La fine della rivolta
Pertanto viene assassinato, dopo una settimana dall'inizio del tumulto, che dura mesi, perché Napoli cerca di ricontrattare il proprio rapporto di sudditanza politica rispetto alla Spagna: anche i Napoletani provano la manovra fatta dai Catalani, cioè chiedono l’aiuto della Francia, il cui intervento in questo caso è molto più blando e vago, la Francia non può impegnarsi perché è ancora in corso la Guerra dei Trent'anni, è occupata in Catalogna, nelle Fronde e non può sostenere anche i Napoletani in rivolta. Perciò manda delle navi sul Golfo di Napoli ma senza impegnarsi significativamente su questo fronte.
La repressione e il nuovo accordo
Nel 1648 la Rivolta napoletana viene sedata dal governo spagnolo, che cannoneggia direttamente Napoli, ma non si tratta soltanto di una repressione violenta: c’è anche un nuovo accordo, per cui effettivamente il ceto civico trovano dei rappresentanti politici. La rivolta di Napoli è stata riletta dalla storiografia marxista come il crollo dell’evoluzione borghese: la borghesia tradisce il proprio ruolo e si allea con la monarchia.
Domande da interrogazione
- Qual è stata la causa principale dell'insurrezione napoletana del 1647?
- In che modo l'insurrezione napoletana si differenzia da una rivoluzione?
- Qual è stato il ruolo di Masaniello e Genoino durante l'insurrezione?
- Qual è stata la conseguenza della repressione spagnola nel 1648?

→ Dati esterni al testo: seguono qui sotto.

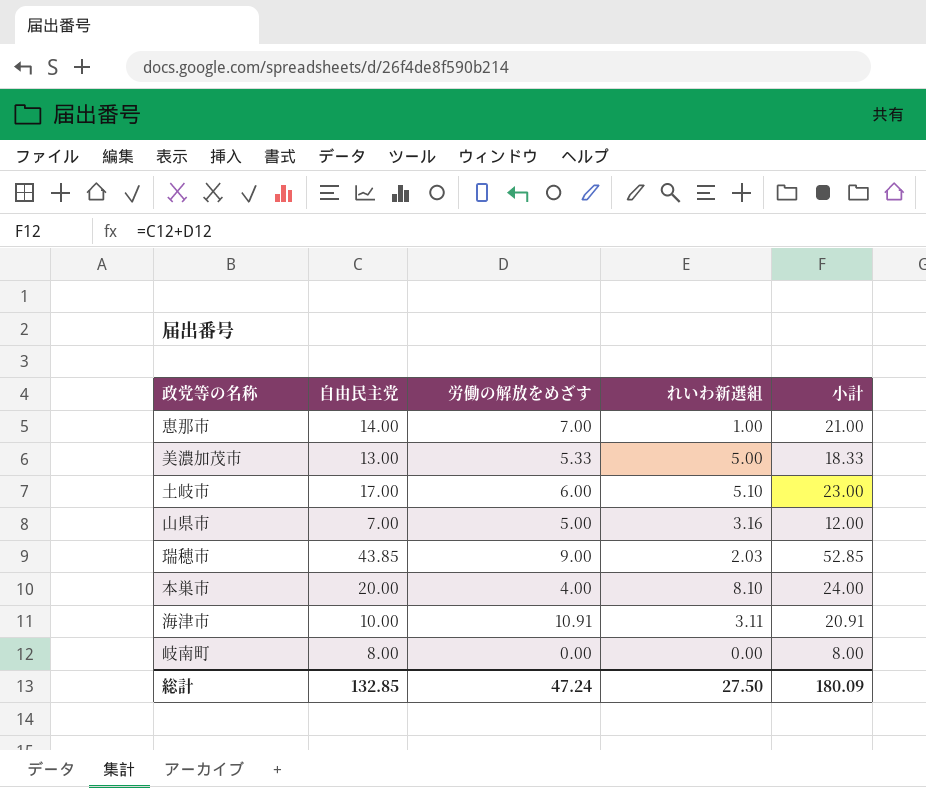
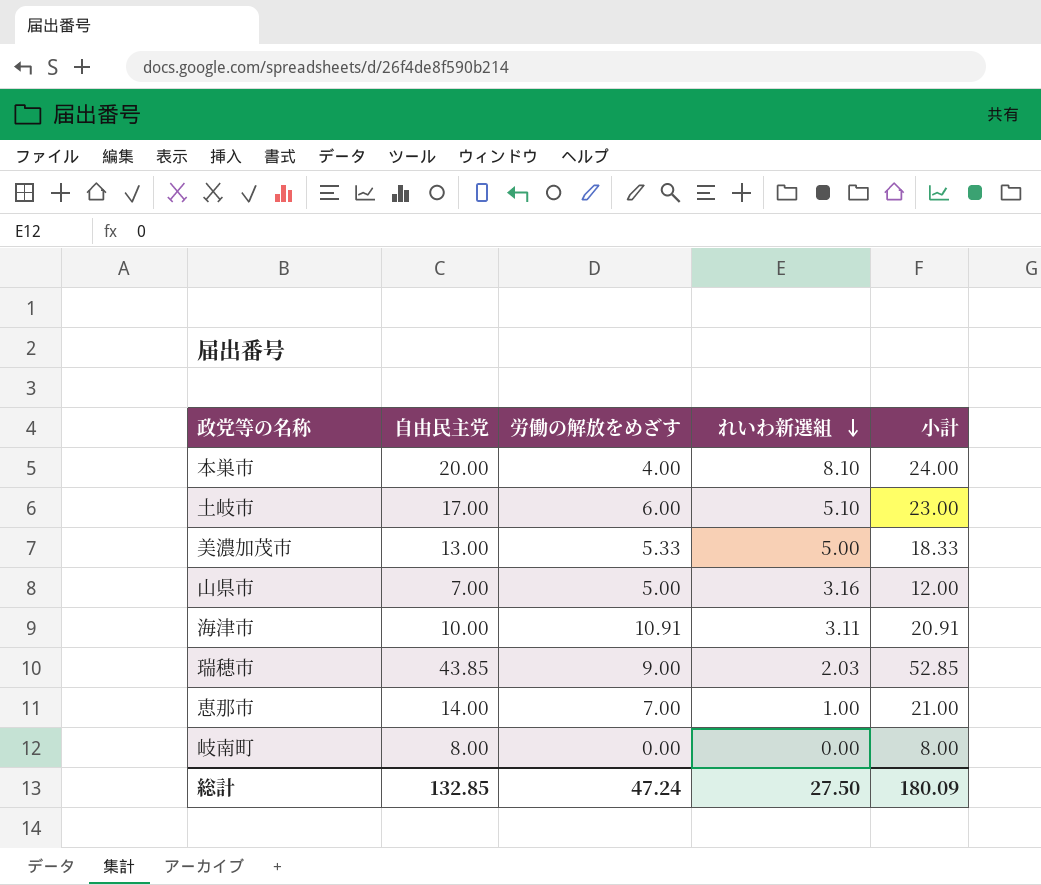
row order: none -> れいわ新選組 descending

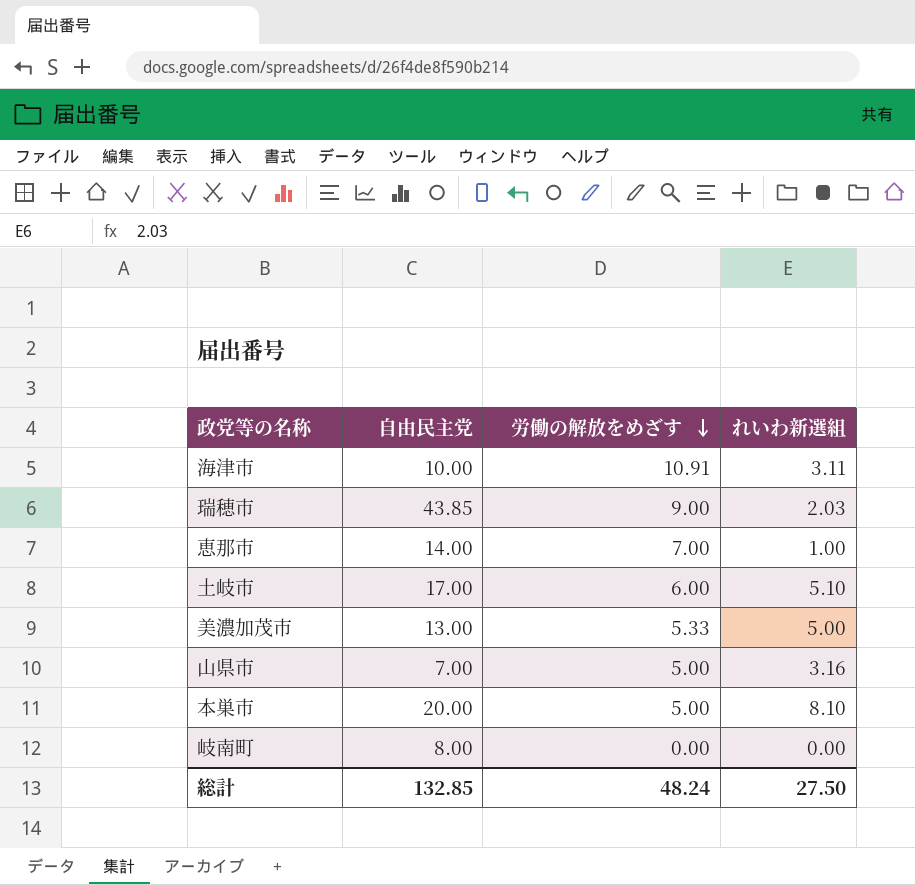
row order: れいわ新選組 descending -> 労働の解放をめざす descending
column 小計 | formula: [自由民主党] + [労働の解放をめざす] -> none
本巣市 | 労働の解放をめざす: 4.00 -> 5.00
総計 | 労働の解放をめざす: 47.24 -> 48.24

L'insurrezione napoletana è scoppiata a causa dell'introduzione di una tassa sui beni di consumo primario, come frutta e verdura, che ha spinto il popolo a ribellarsi contro il governo spagnolo, guidato da Masaniello.
Sebbene l'insurrezione napoletana presenti elementi di una rivoluzione, è considerata principalmente una rivolta antifiscale, preparata da esponenti del ceto civico che cercavano una rappresentanza politica contro l'alleanza tra nobiltà e Spagna.
Masaniello, un pescivendolo, ha guidato la rivolta popolare, mentre Genoino rappresentava il ceto civile, entrambi simboli della lotta contro gli Spagnoli, anche se Masaniello ha mostrato difficoltà nel gestire il potere e ha subito un tragico destino.
La repressione della rivolta napoletana ha portato a un nuovo accordo politico, in cui il ceto civico ha ottenuto rappresentanti, segnando un momento di transizione e di tradimento della borghesia nei confronti del proprio ruolo storico, secondo la storiografia marxista.